Tutte le strade, a sinistra, portano a Manfredi. Segni, disegni, indizi

Nella confusione fuori e dentro al Nazareno, la figura del sindaco di Napoli si staglia all'orizzonte come federatore immaginato, tra nomi civici e politici

Marianna Rizzini

Tanti segnali, da Prodi che dice a Schlein "non siete visti come vera alternativa" al Pd in subbuglio a Conte ubiquo che non piace ubiquamente al Ruffini carsico. E poi: icivici di Onorato, l'università, l'America's Cup, la città. E Piantedosi e Casini che gli dicono: sei tu l'uomo da battere

Qualcosa lo fa il tono, qualcosa il modo, qualcosa gli indizi che possono anche non tramutarsi subito in prova, ma intanto sono segni, disegni e trame che sembrano puntare tutti verso la stessa direzione. Si inanellano l’uno dietro l’altro, fatti e parole, e il dubbio che vogliano dire qualcosa alla fine viene, tanto più se le circostanze illuminano oggi la figura del sindaco di Napoli Gaetano Manfredi, colui che non vuole (ancora?) dirsi federatore, pur essendolo già di fatto a casa sua, la città dove il campo largo, scricchiolando a tratti, s’è fatto due volte realtà senza grancassa: la prima nel 2021, nel giorno della sua elezione a sindaco, con nome civico che ha messo d’accordo tutti ma in sordina, dopo gli anni più che mai sonori di Luigi De Magistris. 

 

La seconda volta negli ultimi mesi, quando, sotto la sua guida, si è arrivati, nel centrosinistra, a trovare un punto di compromesso tra i dem di Elly Schlein (anche se non tra quelli fedeli al governatore uscente della Campania Vincenzo De Luca) e i Cinque Stelle dell’ex premier Giuseppe Conte, attorno al nome dell’ex presidente della Camera m5s Roberto Fico, grillino assai democristiano nel suo incedere da candidato presidente della Regione. 

 

Ma questo è solo il proscenio. E’ sullo sfondo che gli indizi compongono il quadro. Ecco infatti, nell’arco di un semestre, Manfredi sulla scena a intermittenza. Ecco il presidente Anci – ex rettore, ingegnere, napoletano pacato che tiene famiglia (con figlia laureata in Finanza e moglie medico) senza mai sbandierarla – collocarsi una, due, tre volte tra i nomi di punta del nuovo “Progetto civico Italia” lanciato dall’assessore ai Grandi Eventi, Turismo, Sport e Moda del Comune di Roma Alessandro Onorato, con centinaia di amministratori, la sindaca di Genova Silvia Salis e, soprattutto, l’ispirazione e i buoni auspici del guru dem Goffredo Bettini, king maker di vari leader del Pd.

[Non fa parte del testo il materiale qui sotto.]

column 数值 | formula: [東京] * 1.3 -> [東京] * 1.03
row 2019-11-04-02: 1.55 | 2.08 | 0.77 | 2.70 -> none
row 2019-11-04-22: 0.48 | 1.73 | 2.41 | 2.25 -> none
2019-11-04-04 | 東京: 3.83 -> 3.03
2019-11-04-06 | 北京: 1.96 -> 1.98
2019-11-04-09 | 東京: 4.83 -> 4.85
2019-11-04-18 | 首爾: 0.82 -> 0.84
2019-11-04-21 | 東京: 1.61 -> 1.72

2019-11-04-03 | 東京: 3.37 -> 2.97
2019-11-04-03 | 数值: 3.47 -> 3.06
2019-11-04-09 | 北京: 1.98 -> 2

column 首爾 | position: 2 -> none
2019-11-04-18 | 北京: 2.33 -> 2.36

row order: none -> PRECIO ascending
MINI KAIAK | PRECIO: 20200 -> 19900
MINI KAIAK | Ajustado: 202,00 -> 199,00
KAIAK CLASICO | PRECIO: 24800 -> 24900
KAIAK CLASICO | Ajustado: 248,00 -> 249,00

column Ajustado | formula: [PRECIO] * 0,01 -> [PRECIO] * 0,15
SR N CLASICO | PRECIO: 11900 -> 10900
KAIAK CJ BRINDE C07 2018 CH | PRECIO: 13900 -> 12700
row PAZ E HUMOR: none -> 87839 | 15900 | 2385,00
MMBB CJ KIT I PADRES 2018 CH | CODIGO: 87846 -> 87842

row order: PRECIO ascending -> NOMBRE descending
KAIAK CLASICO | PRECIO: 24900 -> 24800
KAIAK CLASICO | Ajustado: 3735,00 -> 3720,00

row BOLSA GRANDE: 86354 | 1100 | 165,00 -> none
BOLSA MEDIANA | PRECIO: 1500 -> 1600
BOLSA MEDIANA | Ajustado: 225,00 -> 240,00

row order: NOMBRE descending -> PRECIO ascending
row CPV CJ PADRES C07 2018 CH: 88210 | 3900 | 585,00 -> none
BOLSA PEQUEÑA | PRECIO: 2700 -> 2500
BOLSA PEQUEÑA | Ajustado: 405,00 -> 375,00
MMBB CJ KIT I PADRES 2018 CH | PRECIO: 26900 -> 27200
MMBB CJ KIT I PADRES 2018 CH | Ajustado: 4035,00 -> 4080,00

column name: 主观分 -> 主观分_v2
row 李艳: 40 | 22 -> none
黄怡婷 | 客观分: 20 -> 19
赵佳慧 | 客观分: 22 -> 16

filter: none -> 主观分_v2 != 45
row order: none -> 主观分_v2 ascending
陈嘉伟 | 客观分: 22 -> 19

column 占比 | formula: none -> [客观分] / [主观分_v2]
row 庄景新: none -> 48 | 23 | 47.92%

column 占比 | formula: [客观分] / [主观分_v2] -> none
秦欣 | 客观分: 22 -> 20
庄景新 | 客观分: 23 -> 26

Ancora prima, ecco Manfredi parlare alla Leopolda, nel giorno in cui l’ex premier e leader di Italia Viva Matteo Renzi presenta al mondo il nuovo contenitore politico, altrimenti detto “Casa riformista”. E non basta, ché si è fatta trasversale, negli ultimi tempi, l’idea che sarà infine lui, Manfredi, a raccogliere i panni (o gli stracci) del centrosinistra in cerca di papi mezzi stranieri e mezzi no, per trasformarli, se non in oro, in concreta possibilità di sfidare il centrodestra. Non a caso, dicono gli aruspici, quattro mesi fa, nel giorno delle nozze d’oro di Sandra e Clemente Mastella, il ministro dell’Interno Matteo Piantedosi e il senatore ex diccì e oggi pd Pierferdinando Casini, rivolgendosi a Manfredi, si sono ritrovati ad apostrofare il sindaco di Napoli con la stessa frase: “Gaetano, sarai tu l’uomo da battere”. Dove e come, quasi si teme a dirlo, perché il futuro scranno di candidato premier del centrosinistra è diventato, soltanto a evocarlo, sicura metafora di discordia, mentre si spera via via in profili diversi: in Silvia Salis, per esempio, ma la sindaca di Genova al momento resta nella sua città, pur partecipando agli eventi dei civici (“è troppo presto”, sintetizza Mastella). E che dire di Ernesto Maria Ruffini, ex direttore dell’Agenzia delle Entrate e fondatore dei comitati “Più uno”, in principio benedetto dal professore Romano Prodi, un Prodi che oggi a Schlein dice “non siete visti come vera alternativa”? Fatto sta che la figura di Ruffini s’è fatta carsica: nessuno, al momento, sa dire bene quando, come e se ricomparirà. 

 

Ed è a questo punto della storia che il nome dell’altro professore, cioè di Manfredi, si colora di sfumature federatrici oltre la sua volontà (almeno così dice, negando per ora di essere quel che gli altri vorrebbero già fosse): il sindaco sembra infatti poter arrivare, quatto quatto, là dove si sono arenati i progetti di chi vedeva adatto a federare il centrosinistra l’ex premier e commissario europeo Paolo Gentiloni o là dove il correntone di maggioranza dem – sotto la triplice guida di Dario Franceschini, Andrea Orlando e Roberto Speranza – o la minoranza dem dei riformisti, con la vicepresidente del Parlamento Ue Pina Picierno, ancora non possono o non vogliono osare. O, addirittura, là dove l’ambizioso e ubiquo ex premier a Cinque Stelle Giuseppe Conte si scontra contro una non ubiqua approvazione presso l’elettorato, da cui i flop in alcune regioni, nonostante Conte sappia farsi uomo  di piazza e di mediazione a ore alterne, passando dalla presentazione accorata del libro di Rula Jebreal dal titolo netto – “Genocidio”, inchiesta su Gaza – all’accompagnamento protettivo di Fico che presenta le liste a Napoli, in veste più felpata del più felpato  tra i Cinque stelle odierni.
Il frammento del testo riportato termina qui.